What is remote logging?

By Thomson Comer 27 Apr 2016

Thomson-intro

This is the first in a series of three blog posts describing some technologies that I use on a daily basis:

  1. What Is Remote Logging?
  2. How to Write Effective Logs with Loggly
  3. How Do I Actually Use Loggly?

Why Everyone Should Be Logging Remotely

So, What Is Remote Logging?

Remote logging is not mysterious. You write log files to a remote computer instead of locally.  Before Loggly, this had its disadvantages. Worse than having to scrub a 200MB log file to reproduce a bug you don’t understand is having to scrub 15 of them.
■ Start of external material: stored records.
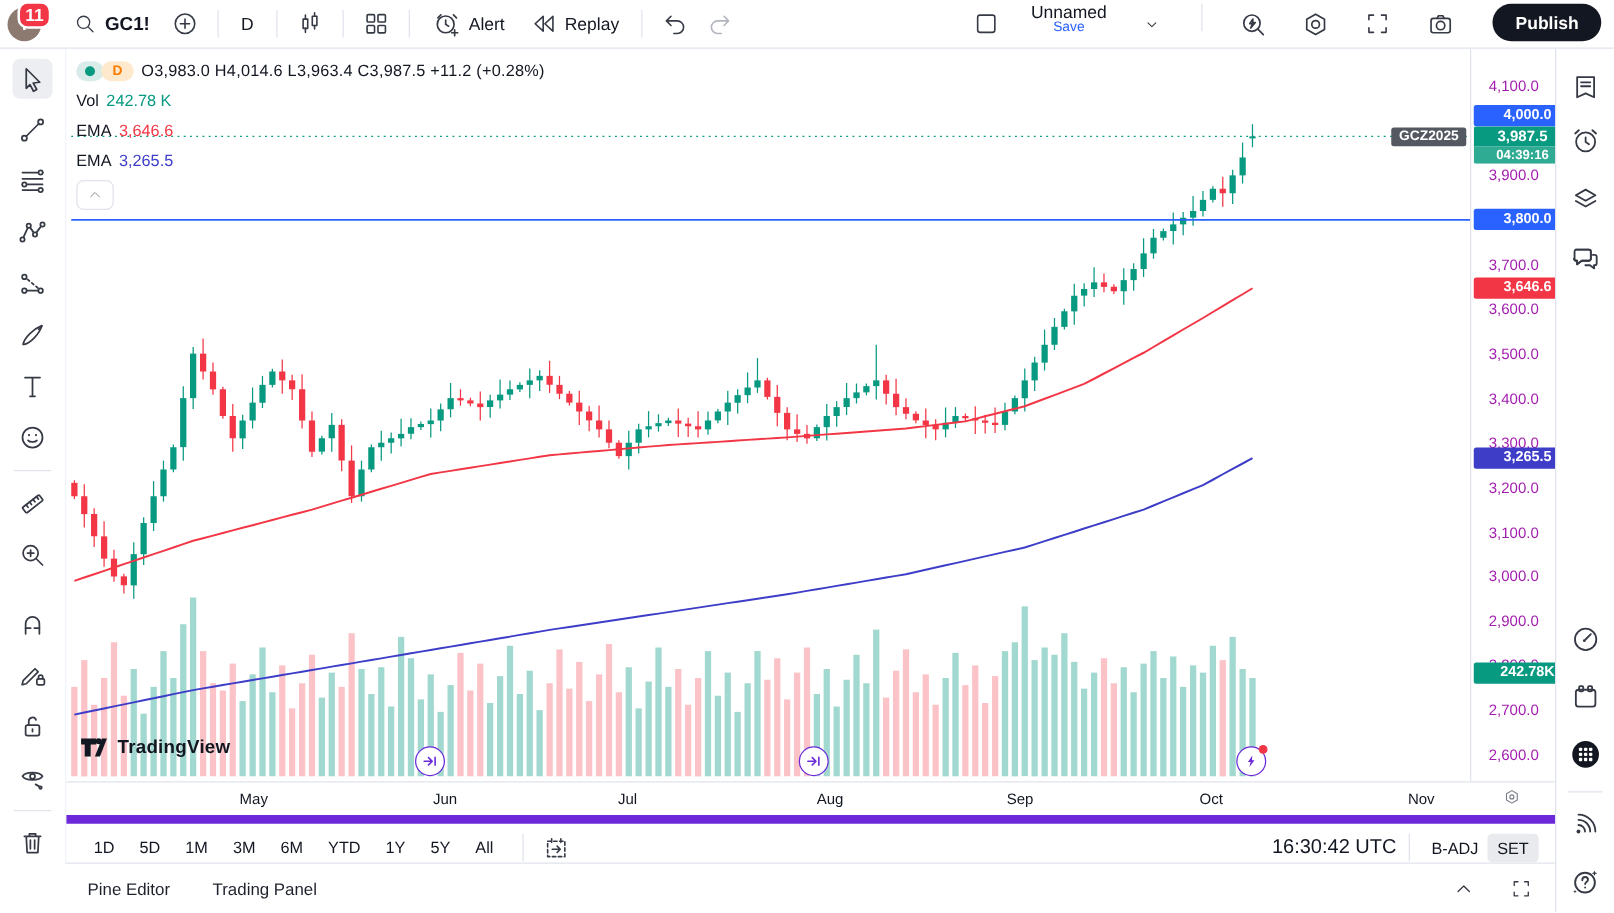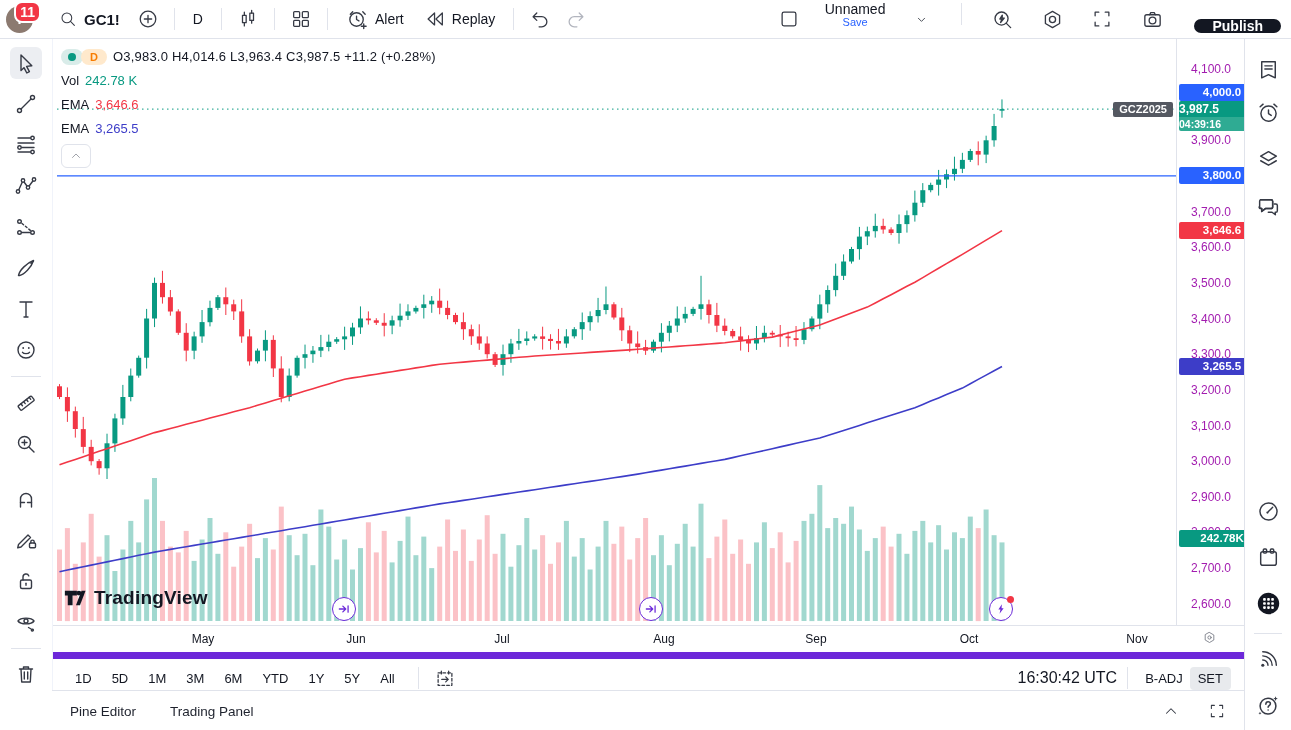"Publish" .publish { height: 14px -> 30px; margin-top: 16px -> none }
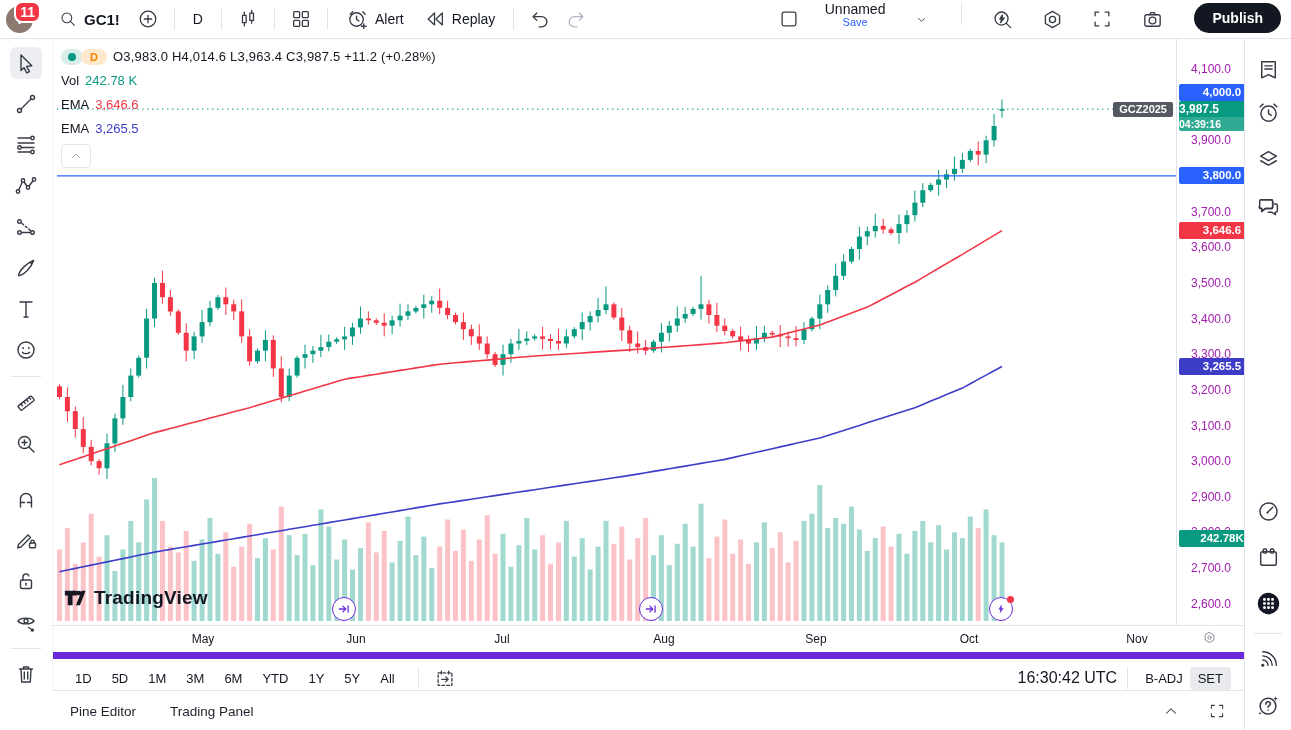"3,987.5" .lastbadge { text-align: none -> center }
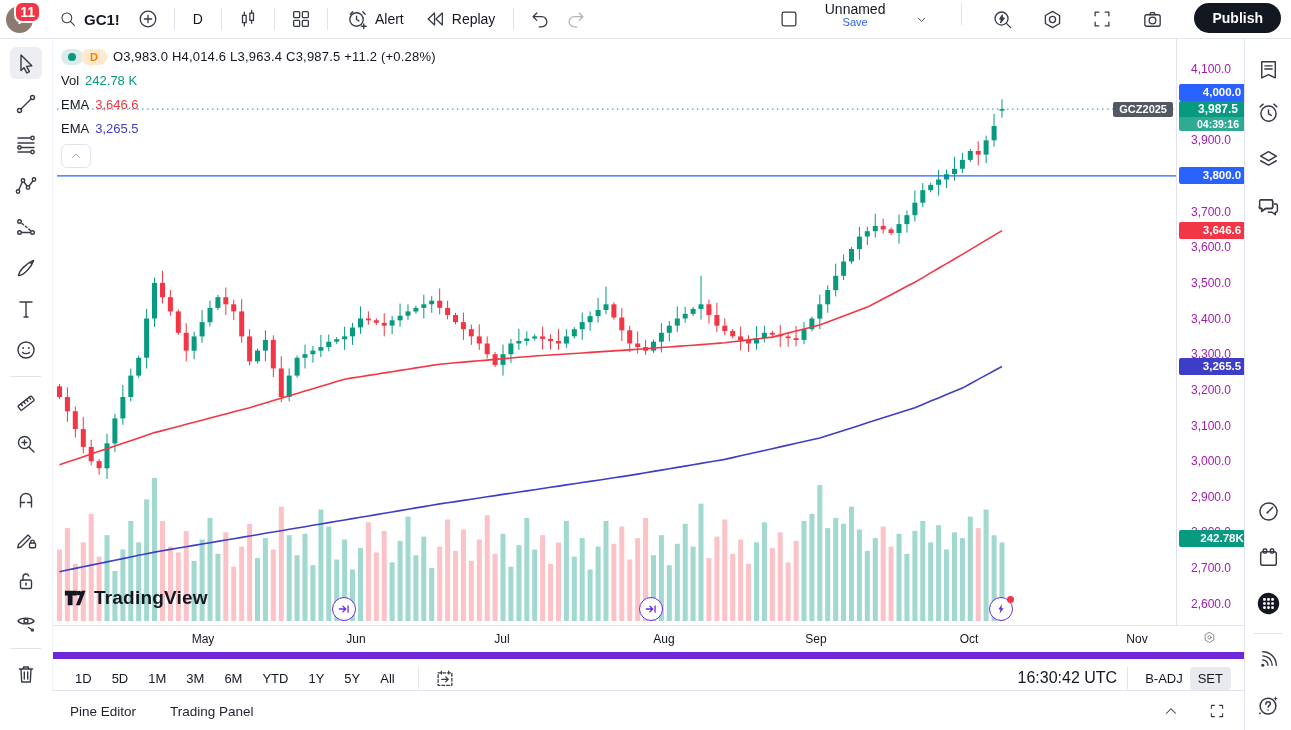"TradingView" .wmark .txt { font-size: 19px -> 15px }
Before cell phones and the IoT, even scrubbing 15 of them wasn’t unreasonable. In today’s interconnected, global, real-time communications network, however, data has gotten somewhat out of control. Now we have 96 cell phone subscriptions for every 100 people,with potentially 2 billion smartphones, and (incredibly) 6.4 billion “things-that-communicate-over-IP,” including consumer products, business utilities, and specialized business devices [Source: Gartner].

Remote logging and indexing is quickly becoming the only way to debug all this code. Almost every server is virtual, so logging should be too.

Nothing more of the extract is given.